WHAT TO WORK ON: Although the data below holds other lines too, output only those from the line with "tax: 145.09 -> 170.74" up to and including the line with "Khalil Mack Los", exactly as they appear.

SUPPLIED DATA: Begin

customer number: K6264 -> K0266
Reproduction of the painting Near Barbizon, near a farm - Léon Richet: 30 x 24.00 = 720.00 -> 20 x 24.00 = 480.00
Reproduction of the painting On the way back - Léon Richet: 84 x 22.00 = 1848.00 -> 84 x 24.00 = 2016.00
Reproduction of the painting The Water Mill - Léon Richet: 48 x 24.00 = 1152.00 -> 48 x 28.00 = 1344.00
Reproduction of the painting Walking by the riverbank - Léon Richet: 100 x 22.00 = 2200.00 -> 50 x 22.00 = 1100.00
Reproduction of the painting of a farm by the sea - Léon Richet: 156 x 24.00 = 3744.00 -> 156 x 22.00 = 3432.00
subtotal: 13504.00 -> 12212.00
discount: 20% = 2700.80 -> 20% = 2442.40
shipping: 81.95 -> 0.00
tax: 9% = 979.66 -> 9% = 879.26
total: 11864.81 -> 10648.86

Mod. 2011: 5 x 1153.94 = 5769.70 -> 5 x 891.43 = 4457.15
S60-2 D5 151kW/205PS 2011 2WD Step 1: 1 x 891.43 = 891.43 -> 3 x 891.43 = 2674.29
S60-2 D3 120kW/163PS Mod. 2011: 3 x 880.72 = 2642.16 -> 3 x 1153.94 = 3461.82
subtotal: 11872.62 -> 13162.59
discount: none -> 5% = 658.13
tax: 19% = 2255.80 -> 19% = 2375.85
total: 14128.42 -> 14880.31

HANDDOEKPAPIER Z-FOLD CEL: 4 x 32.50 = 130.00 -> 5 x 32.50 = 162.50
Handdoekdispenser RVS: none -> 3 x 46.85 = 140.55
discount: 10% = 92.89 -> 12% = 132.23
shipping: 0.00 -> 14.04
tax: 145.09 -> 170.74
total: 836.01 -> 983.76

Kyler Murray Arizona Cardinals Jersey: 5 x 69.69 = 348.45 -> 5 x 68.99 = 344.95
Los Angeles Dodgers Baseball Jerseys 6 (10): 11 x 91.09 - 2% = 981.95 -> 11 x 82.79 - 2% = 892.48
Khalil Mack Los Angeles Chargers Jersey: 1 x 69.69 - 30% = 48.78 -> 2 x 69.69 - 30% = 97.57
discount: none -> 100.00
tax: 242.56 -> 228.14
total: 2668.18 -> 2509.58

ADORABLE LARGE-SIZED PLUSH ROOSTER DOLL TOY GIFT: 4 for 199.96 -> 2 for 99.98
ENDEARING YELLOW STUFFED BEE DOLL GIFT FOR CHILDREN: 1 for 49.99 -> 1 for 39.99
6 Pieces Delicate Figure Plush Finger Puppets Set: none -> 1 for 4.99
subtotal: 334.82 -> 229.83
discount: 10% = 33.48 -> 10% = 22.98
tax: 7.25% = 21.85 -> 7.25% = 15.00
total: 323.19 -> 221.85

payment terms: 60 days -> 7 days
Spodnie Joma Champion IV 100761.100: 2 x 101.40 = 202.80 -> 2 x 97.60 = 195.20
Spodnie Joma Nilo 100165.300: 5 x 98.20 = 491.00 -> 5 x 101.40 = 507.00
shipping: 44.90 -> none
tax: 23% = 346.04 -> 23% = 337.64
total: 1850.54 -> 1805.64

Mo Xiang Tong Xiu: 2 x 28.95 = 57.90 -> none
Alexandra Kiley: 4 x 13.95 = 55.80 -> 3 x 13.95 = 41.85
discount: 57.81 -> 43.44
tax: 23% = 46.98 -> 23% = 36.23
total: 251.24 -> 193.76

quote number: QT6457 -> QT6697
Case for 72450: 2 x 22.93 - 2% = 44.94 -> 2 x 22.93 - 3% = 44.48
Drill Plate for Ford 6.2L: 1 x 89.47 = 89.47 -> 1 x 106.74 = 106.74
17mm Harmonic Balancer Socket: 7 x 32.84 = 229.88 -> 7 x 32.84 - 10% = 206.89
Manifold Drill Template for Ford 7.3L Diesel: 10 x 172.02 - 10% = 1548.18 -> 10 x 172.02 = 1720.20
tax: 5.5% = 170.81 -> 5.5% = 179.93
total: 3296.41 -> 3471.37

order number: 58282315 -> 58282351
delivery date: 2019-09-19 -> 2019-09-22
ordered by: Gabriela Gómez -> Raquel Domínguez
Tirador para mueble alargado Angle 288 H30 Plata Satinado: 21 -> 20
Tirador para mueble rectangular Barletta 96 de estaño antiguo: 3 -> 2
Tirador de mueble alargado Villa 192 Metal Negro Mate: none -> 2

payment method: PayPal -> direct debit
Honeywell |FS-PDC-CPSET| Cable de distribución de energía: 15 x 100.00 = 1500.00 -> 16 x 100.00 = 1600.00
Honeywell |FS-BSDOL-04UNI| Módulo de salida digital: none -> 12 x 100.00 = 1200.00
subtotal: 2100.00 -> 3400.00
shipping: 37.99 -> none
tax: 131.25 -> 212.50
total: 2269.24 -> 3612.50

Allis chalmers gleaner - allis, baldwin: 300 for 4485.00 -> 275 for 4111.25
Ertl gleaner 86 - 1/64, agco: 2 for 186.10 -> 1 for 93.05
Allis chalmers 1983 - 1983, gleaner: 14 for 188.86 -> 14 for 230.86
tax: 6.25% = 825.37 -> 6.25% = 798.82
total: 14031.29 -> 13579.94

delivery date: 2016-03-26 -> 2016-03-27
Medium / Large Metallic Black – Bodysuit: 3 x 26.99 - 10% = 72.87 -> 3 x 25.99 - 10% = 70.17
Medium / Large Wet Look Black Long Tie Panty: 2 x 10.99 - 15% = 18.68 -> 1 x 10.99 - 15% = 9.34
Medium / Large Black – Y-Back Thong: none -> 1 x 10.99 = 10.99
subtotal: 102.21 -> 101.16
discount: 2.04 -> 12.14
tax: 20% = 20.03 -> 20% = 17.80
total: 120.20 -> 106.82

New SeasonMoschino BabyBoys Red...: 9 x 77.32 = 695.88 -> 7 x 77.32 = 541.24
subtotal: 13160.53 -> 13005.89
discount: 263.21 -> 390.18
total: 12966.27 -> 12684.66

SUPPLIED DATA: End

OUTPUT FOR THIS TASK:
tax: 145.09 -> 170.74
total: 836.01 -> 983.76

Kyler Murray Arizona Cardinals Jersey: 5 x 69.69 = 348.45 -> 5 x 68.99 = 344.95
Los Angeles Dodgers Baseball Jerseys 6 (10): 11 x 91.09 - 2% = 981.95 -> 11 x 82.79 - 2% = 892.48
Khalil Mack Los Angeles Chargers Jersey: 1 x 69.69 - 30% = 48.78 -> 2 x 69.69 - 30% = 97.57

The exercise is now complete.